He felt ashamed, and he cast his eyes into the dirt.

“Recon completed. We return to camp.” Steve cast one last look to the prisoners, and witnessed 1 guard slinging the corpse over his shoulder and carrying it effortlessly to the fields of black earth. His perfect black uniform didn’t even crinkle under the weight of the corpse. 

Steve very nearly lost it. 

He didn't realise he'd gone so far as to aim his Garand at the man, with his finger resting dangerously on the trigger, until Jones forcefully lowered the rifle. Steve's breathing was ragged but he came back to himself. His livid fury, however, did not subside, and he holstered the rifle violently without putting the safety on.

Dernier and Jones exchanged worried looks.

They trudged, their guts in their boots and their bleeding hearts on their sleeves, back towards their makeshift camp. The silence of the trees blared in their ears—that is, until it was broken by the crack of a branch. All five of them froze in their tracks. A split second, then, screaming bullets.

They dropped for cover, shots flying overhead. The Nazis were 40 metres off, maybe 45, judging by the sound of their guns. Steve motioned for Falsworth, who had the most powerful gun of the five of them, to take head beside him. He crawled hurriedly over. The screaming continued. The others opened fire. One Nazi fell almost immediately; the other two were harder to see in the dark.

"There are two more of them in the bush. One on the left of that thick birch—clip him," Steve ordered. Falsworth fired 3 consecutive shots, and they were met with that distinct sound of bone being cracked apart by steel, and a shriek. Steve looked down the scope and fired a single shot aimed directly at the man's forehead.

His aim was true, and the bullet killed him via his blue, blue eyes. Dernier fired the last shot. The oppressive silence of the forest engulfed them once more, and they moved towards the patrol squad to check for survivors. To Steve's unending horror, the first Nazi shot down was still alive.
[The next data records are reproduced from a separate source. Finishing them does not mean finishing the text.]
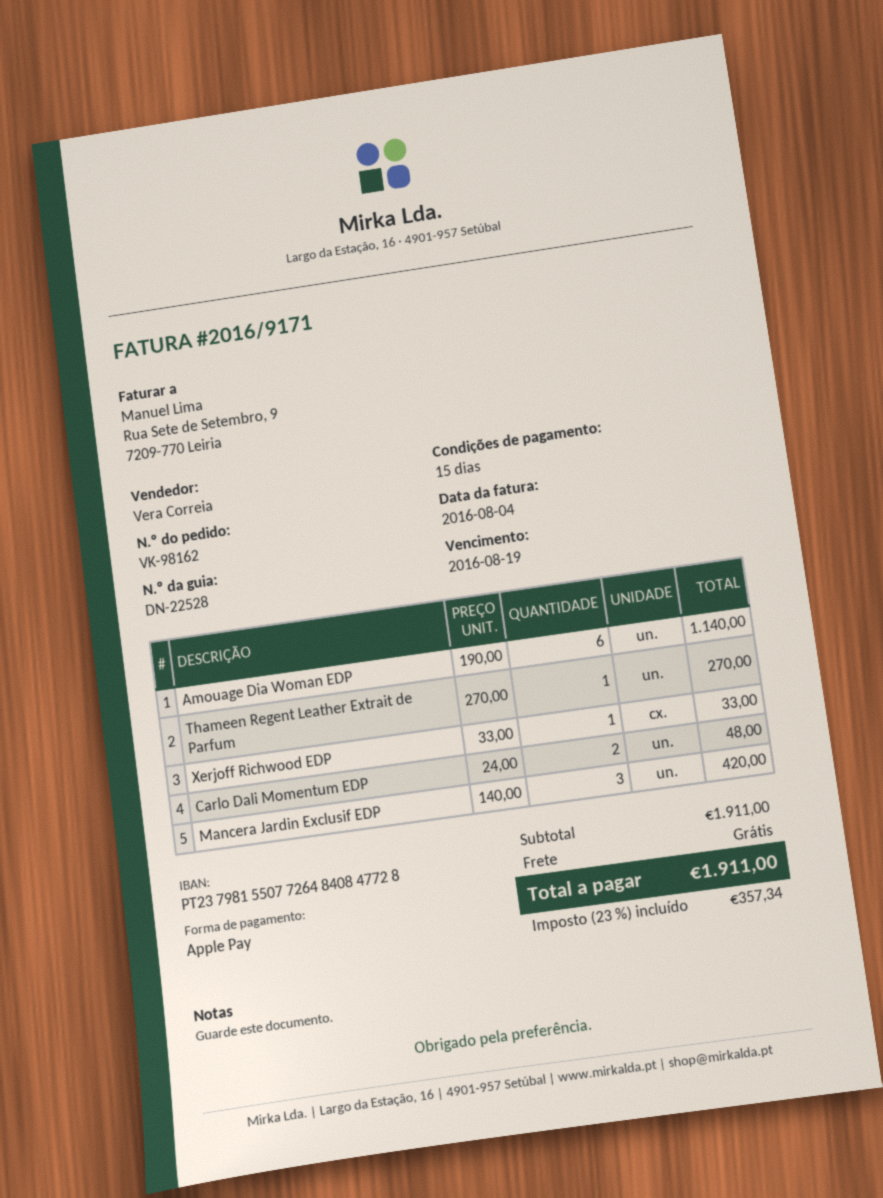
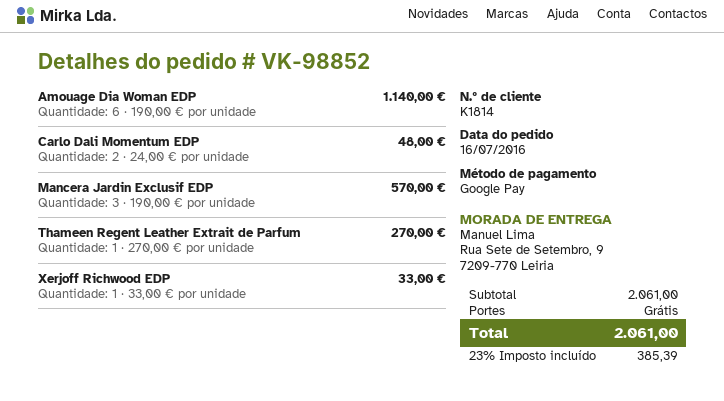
order number: VK-98162 -> VK-98852
payment method: Apple Pay -> Google Pay
Mancera Jardin Exclusif EDP: 3 x 140.00 = 420.00 -> 3 x 190.00 = 570.00
subtotal: 1911.00 -> 2061.00
tax: 23% = 357.34 -> 23% = 385.39
total: 1911.00 -> 2061.00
He was young, younger than them, and foaming at the mouth. His black hair fell across his eyes and his hand spasmed on his gun as he attempted to take one sorry bastard with him. Steve lifted his Garand to put an end to it, but the motion was interrupted by his dying words.

"Für den Führer Du verdienst zu sterben. Du verdienst zu sterben. Du gottverdammte Schweine...Schweine!" He spat and dribbled blood, his front teeth smashed and his raw gums exposed. Steve saw white. He dropped his rifle and snapped a flat fist across his cheek. The impact killed him instantaneously, and his eyes rolled back into his head. Steve's hand hurt, his knuckles burning.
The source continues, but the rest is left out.